▶ **Task description**
Please set down the data word for word; images do not go in the copy.

▶ **Records provided**
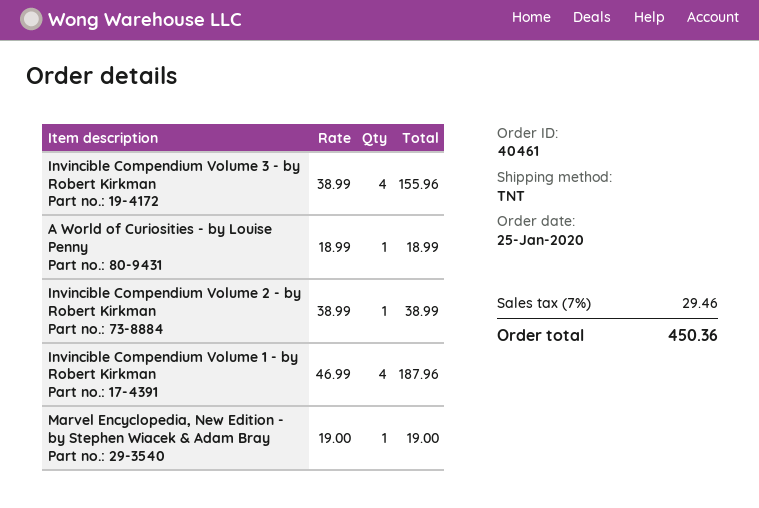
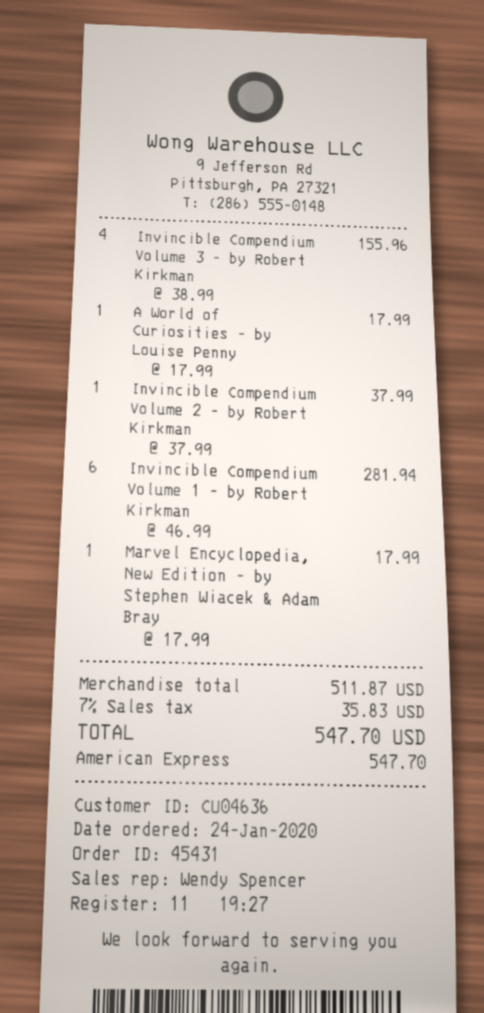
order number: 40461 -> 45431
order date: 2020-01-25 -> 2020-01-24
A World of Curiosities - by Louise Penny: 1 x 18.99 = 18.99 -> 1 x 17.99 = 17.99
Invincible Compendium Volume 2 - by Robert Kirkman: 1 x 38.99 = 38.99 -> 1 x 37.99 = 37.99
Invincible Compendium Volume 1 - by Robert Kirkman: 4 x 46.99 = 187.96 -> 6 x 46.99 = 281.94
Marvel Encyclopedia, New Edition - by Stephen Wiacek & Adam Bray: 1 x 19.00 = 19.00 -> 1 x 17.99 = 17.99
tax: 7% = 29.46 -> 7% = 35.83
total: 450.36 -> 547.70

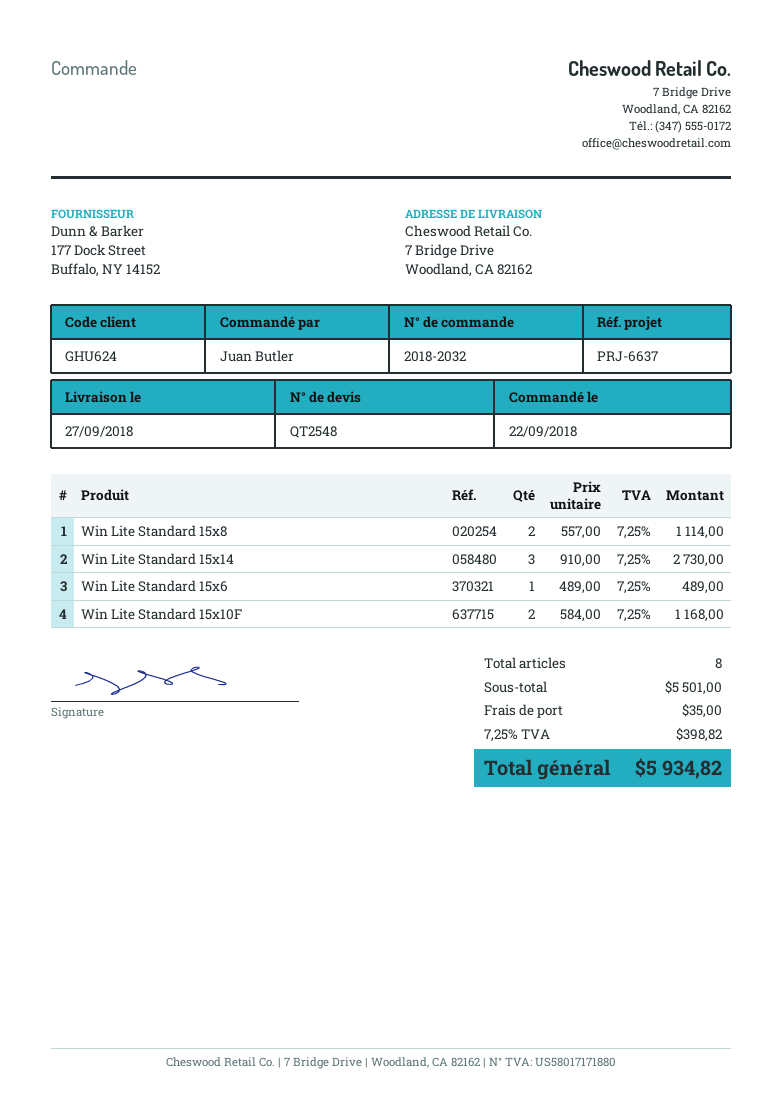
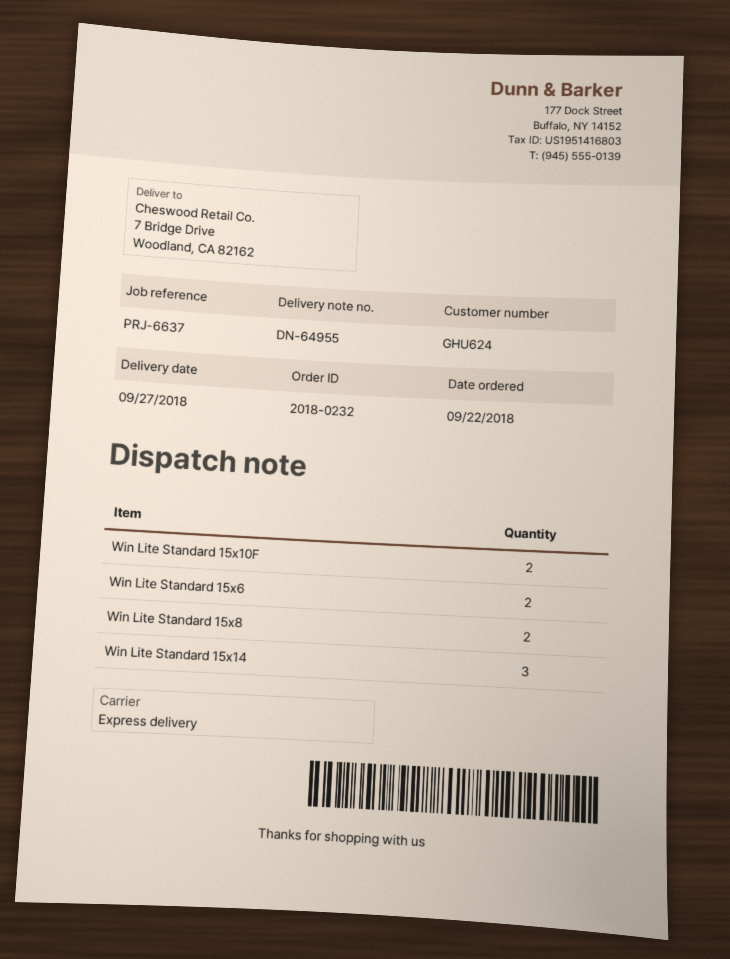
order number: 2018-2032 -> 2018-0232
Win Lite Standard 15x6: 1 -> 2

▶ **Answer to this exercise**
order number: 40461 -> 45431
order date: 2020-01-25 -> 2020-01-24
A World of Curiosities - by Louise Penny: 1 x 18.99 = 18.99 -> 1 x 17.99 = 17.99
Invincible Compendium Volume 2 - by Robert Kirkman: 1 x 38.99 = 38.99 -> 1 x 37.99 = 37.99
Invincible Compendium Volume 1 - by Robert Kirkman: 4 x 46.99 = 187.96 -> 6 x 46.99 = 281.94
Marvel Encyclopedia, New Edition - by Stephen Wiacek & Adam Bray: 1 x 19.00 = 19.00 -> 1 x 17.99 = 17.99
tax: 7% = 29.46 -> 7% = 35.83
total: 450.36 -> 547.70

order number: 2018-2032 -> 2018-0232
Win Lite Standard 15x6: 1 -> 2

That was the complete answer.